Sounds like Rishi Sunak will most likely be Boris Johnson’s replacement, hard to believe it wouldn’t be anything but an improvement.
for those who supported Brexit, did you expect any other outcome than Boris becoming a joke?
Nobody could li more than Boris, but my (limited) understanding is that the leading candidates, including Sunak, are either more right-wing-fringier than Boris, or are pretending to be. The UK and U.S. have that in common.
Below is a summary of the data for the subcategories making up GDP. I looked at the quarterly data and made ARIMA forecasts for the categories. For personal income the monthly series PCEC96 was used to forecast PCECC96. I thought it was interesting how close the forecast comes to using the mountains of data in the GDP Now forecasts.
The forecast using the subcategory data for 2022 Q2 shows a forecast of 16,626 billion chained 2012 dollars or a -2.1% annualized change.
The quarterly compound annualized changes for the categories are shown below.
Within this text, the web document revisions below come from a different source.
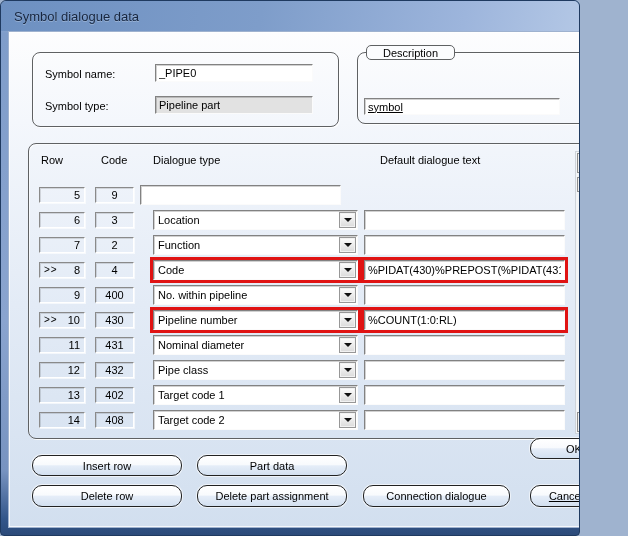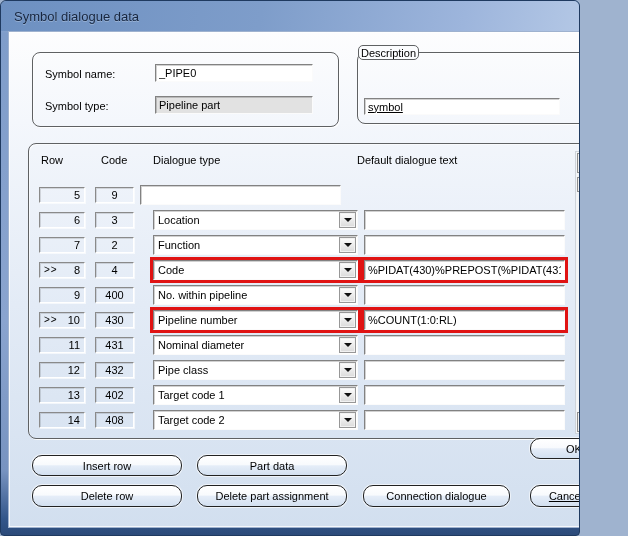--- a/index.html
+++ b/index.html
@@ -24,21 +24,21 @@
     font-size:11px; color:#000;
   }
   .groupbox {
     position:absolute; border:1px solid #5f6163; border-radius:8px;
     box-shadow:1px 1px 0 rgba(255,255,255,.9), inset 1px 1px 0 rgba(255,255,255,.55);
   }
   .gb-form   { left:23px;  top:20px;  width:307px; height:75px; }
   .gb-desc   { left:348px; top:20px;  width:243px; height:72px; }
   .gb-table  { left:19px;  top:111px; width:574px; height:296px; }
   .desc-tab {
-    position:absolute; top:-8px; left:0; padding:0 2px; height:15px; line-height:14px;
+    position:absolute; top:-8px; left:8px; padding:0 16px; height:15px; line-height:14px;
     background:#fbfcfe; border:1px solid #5f6163; border-radius:5px; font-size:11px;
   }
   .lbl { position:absolute; white-space:nowrap; }
   .sunken {
     background:#fff; border:1px solid #828282;
     border-bottom-color:#fbfbfb; border-right-color:#fbfbfb;
     box-shadow:inset 1px 1px 0 rgba(0,0,0,.18);
   }
   input.sunken { font-family:"Liberation Sans",sans-serif; font-size:11px; padding:0 3px; outline:none; color:#000; }
   .disabledfld { background:#e2e2e2 !important; color:#1a1a1a; }
@@ -112,21 +112,21 @@
 
     <div class="groupbox gb-desc">
       <span class="desc-tab">Description</span>
       <input class="sunken" style="position: absolute; left: 6px; top: 45px; width: 196px; height: 17px; text-decoration: underline;" value="symbol">
     </div>
 
     <div class="groupbox gb-table">
       <span class="theader" style="left:12px;">Row</span>
       <span class="theader" style="left:72px;">Code</span>
       <span class="theader" style="left:124px;text-align:right;">Dialogue type</span>
-      <span class="theader" style="left:328px;">Default dialogue text</span>
+      <span class="theader" style="left:351px;">Default dialogue text</span>
 
       <div class="rows">
           <div class="trow">
             <div class="rbox frame3d">
               <span class="pfx"></span>
               <span class="num">5</span>
             </div>
             <div class="cbox frame3d">9</div>
             <input class="tfield sunken" value="" style="">
           </div>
Real personal consumption (FRED series, PCECC96), 0.6%
Real gross private domestic investment (FRED series, GPDIC1), -1.8%
Real exports (FRED series, EXPGSC1), -3.5%
Real imports (FRED series, IMPGSC1). 7.4%
Real Government Consumption Expenditures & Investment (FRED series, GCEC1), -2.6%
what happens in the midterms if inflation falls through the remainder of the year, gas starts to push $3 a gallon, and we never enter a recession?
banks indicate we are not in a recession right now. and we do not seem to be going into a recession anytime soon.
there is a reason a select group of people want so much to push the recession narrative…
“there is a reason a select group of people want so much to push the recession narrative”
Yea – getting an invite to appear on Fox and Friends would be the crown jewel of their pathetic lives.